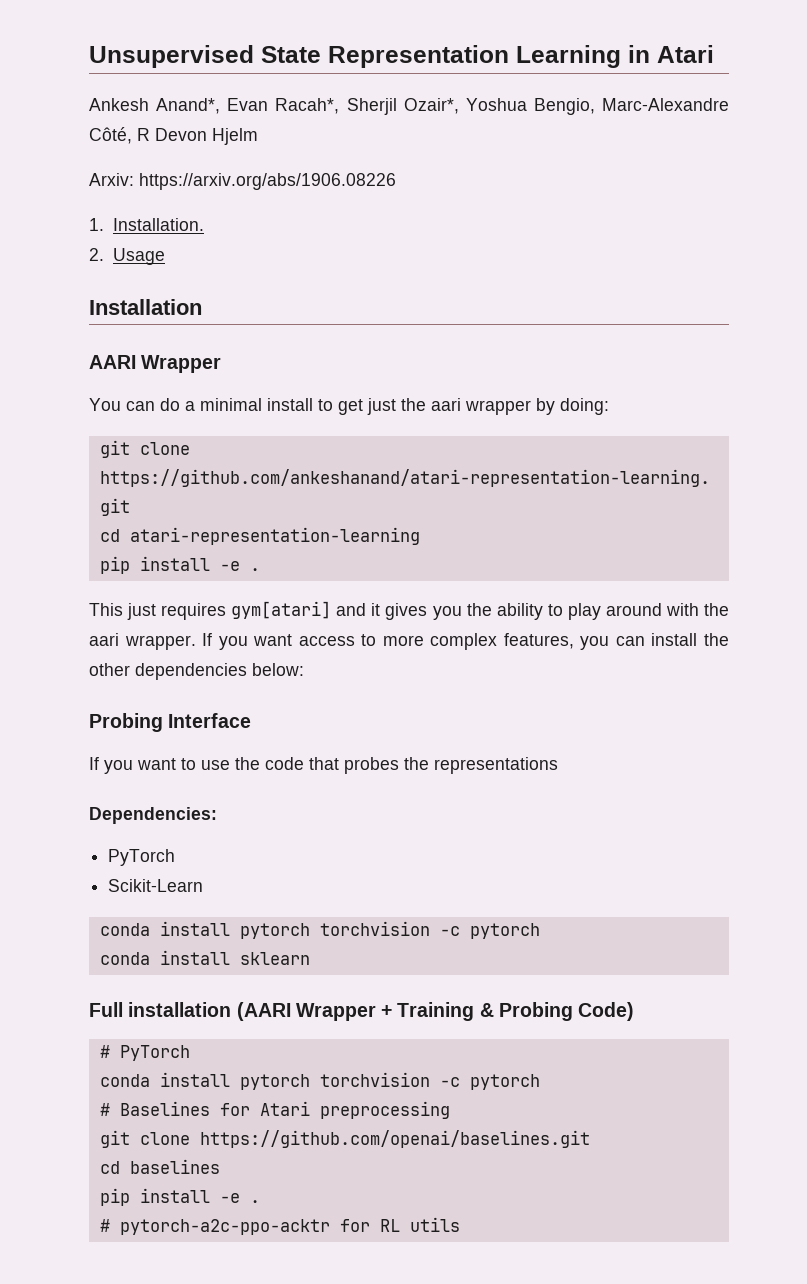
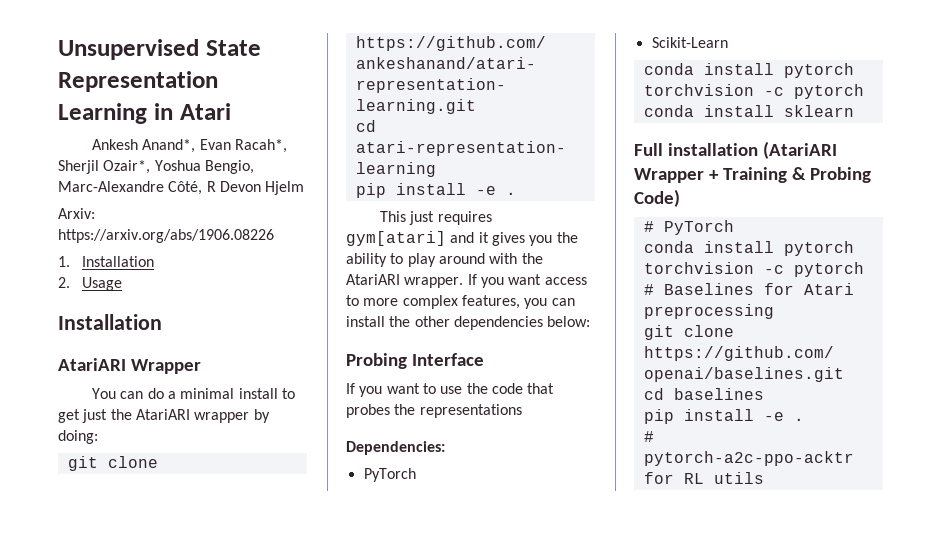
- 1. Installation.
+ 1. Installation
- AARI Wrapper
+ AtariARI Wrapper
- You can do a minimal install to get just the aari wrapper by doing:
+ You can do a minimal install to get just the AtariARI wrapper by doing:
- This just requires gym[atari] and it gives you the ability to play around with the aari wrapper.
+ This just requires gym[atari] and it gives you the ability to play around with the AtariARI wrapper.
- Full installation (AARI Wrapper + Training & Probing Code)
+ Full installation (AtariARI Wrapper + Training & Probing Code)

● ● ● ●

» **Task goal**:
From the data, pick out every line that includes "with".

» **Response area**:
- This just requires gym[atari] and it gives you the ability to play around with the aari wrapper.
+ This just requires gym[atari] and it gives you the ability to play around with the AtariARI wrapper.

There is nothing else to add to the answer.